# Requirement
Make an exact copy of the entries below with the pictures removed.

# Source material
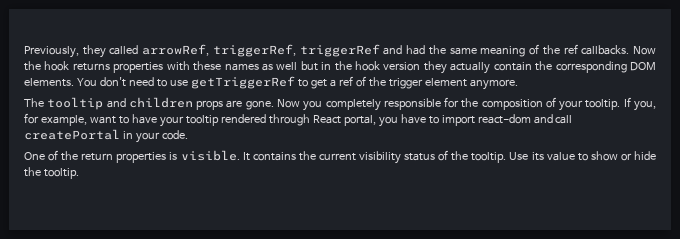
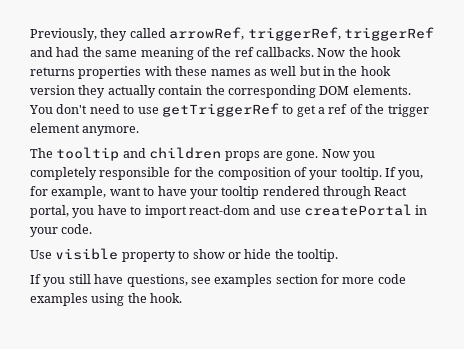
[555,115,573,124] call -> [279,208,301,215] use
[24,150,575,164] One of the return properties is visible. It contains the current visibility status of the tooltip. Use its value -> [30,248,176,262] Use visible property
(79, 173) none -> [30,274,406,287] [30,293,183,306] // If you still have questions, see examples section for more code examples using the hook.

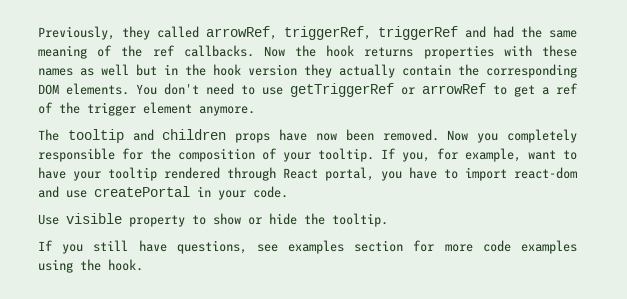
(279, 110) none -> [401,83,486,95] or arrowRef
[262,151,319,161] are gone. -> [279,129,439,141] have now been removed.

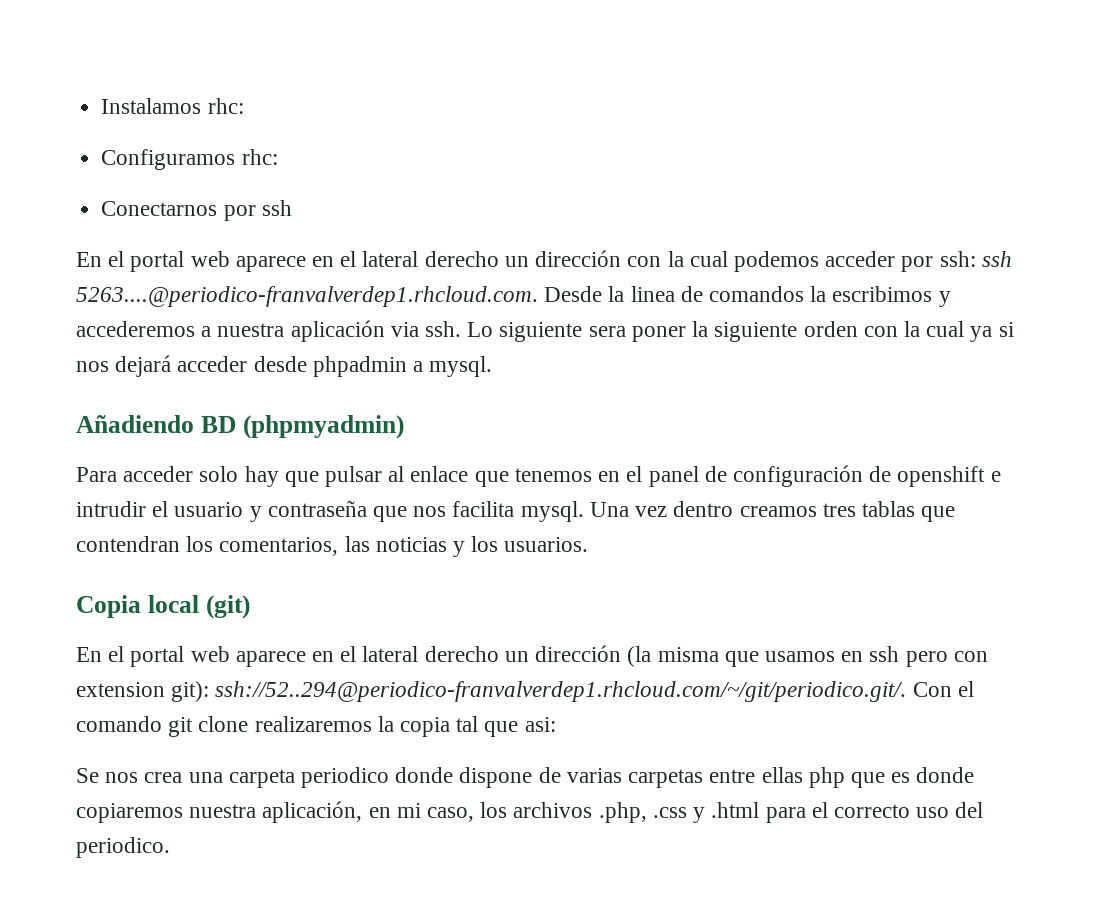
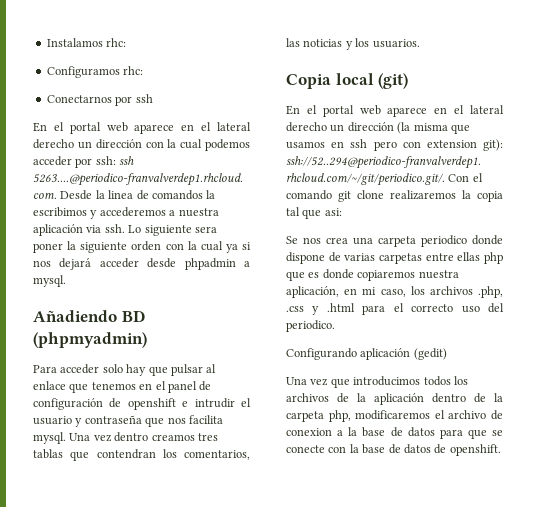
(170, 847) none -> [286,348,447,360] [286,376,468,388] [286,393,503,405] [286,410,503,422] [286,427,503,439] [286,444,501,456] // Configurando aplicación (gedit) // Una vez que introducimos todos los archivos de la aplicación dentro de la carpeta php, modificaremos el archivo de conexion a la base de datos para que se conecte con la base de datos de openshift.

# Response below
[555,115,573,124] call -> [279,208,301,215] use
[24,150,575,164] One of the return properties is visible. It contains the current visibility status of the tooltip. Use its value -> [30,248,176,262] Use visible property
(79, 173) none -> [30,274,406,287] [30,293,183,306] // If you still have questions, see examples section for more code examples using the hook.

(279, 110) none -> [401,83,486,95] or arrowRef
[262,151,319,161] are gone. -> [279,129,439,141] have now been removed.

(170, 847) none -> [286,348,447,360] [286,376,468,388] [286,393,503,405] [286,410,503,422] [286,427,503,439] [286,444,501,456] // Configurando aplicación (gedit) // Una vez que introducimos todos los archivos de la aplicación dentro de la carpeta php, modificaremos el archivo de conexion a la base de datos para que se conecte con la base de datos de openshift.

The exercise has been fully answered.